For this collage, I rummaged through old photo albums and recent digital photographs. When I lived in New York, from 1990 to 2004, I very rarely photographed the city.  All of these images either predate that period or were produced after it. The historic event of 11 September 2001 can be inferred from the presence and absence of a single landmark.

The World Trade Center is prominent in many of my early tourist pictures.  Now, aware of my gradual estrangement from Manhattan, I tend to capture the vanishing of places I knew.

Plinth display of NYC, Travelling Through Me (1985 – 2018), digital and digitised photographs

For this collage, I rummaged through old photo albums and recent digital photographs. When I lived in New York, from 1990 to 2004, I very rarely photographed the city.  All of these images either predate that period or were produced after it. The historic event of 11 September 2001 can be inferred from the presence and absence of a single landmark.

The World Trade Center is prominent in many of my early tourist pictures.  Now, aware of my gradual estrangement from Manhattan, I tend to capture the vanishing of places I knew.

Lost New York City landmarks: Twin Towers and Gay Pier, 1987

Back in the 1980s, New York was not the glamorous metropolis I expected to find as a tourist.
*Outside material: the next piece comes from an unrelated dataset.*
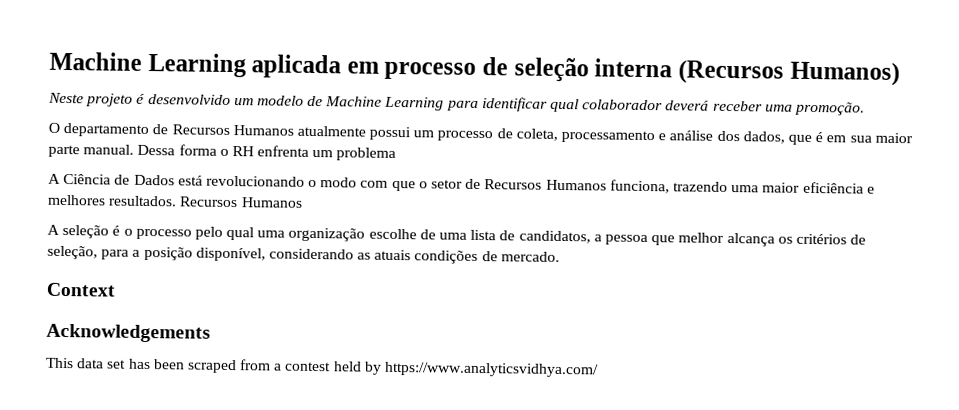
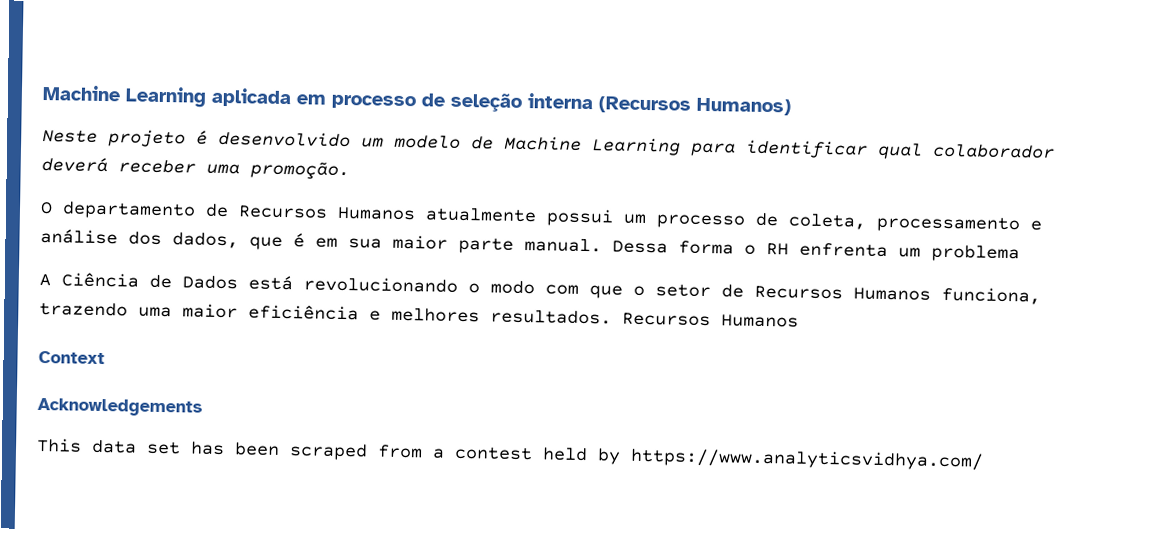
- A seleção é o processo pelo qual uma organização escolhe de uma lista de candidatos, a pessoa que melhor alcança os critérios de seleção, para a posição disponível, considerando as atuais condições de mercado.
My early photographs reflect this experience.  Most are generic views of the cityscape.  Others show that I tentatively developed an alternative vision I now call ‘gothic.’  Yet unlike Rigby Graham, whose responses to landscape are displayed elsewhere in this gallery, I could never quite resist the sights so obviously signposted as attractions.

Like the personal photo album of the queer Welsh-born photographer Angus McBean, also on show in this exhibition, these pages were not produced with public display in mind.  McBean’s album was made at a time when homosexuality was criminalised.  It is a private record of his identity as a gay man.

I came out during my first visit to New York.  The comparative freedom I enjoyed and the liberation I experienced were curtailed by anxiety at the height of the AIDS crisis.

Being away from home can be an opportunity to explore our true selves.  Travelling back with that knowledge can be long and challenging journey.

Harry Heuser, exhibition curator

Pennant Tour of Wales featuring illustrations by Rigby Graham, with one of my photo albums and a collage of luggage labels from my collection beneath it.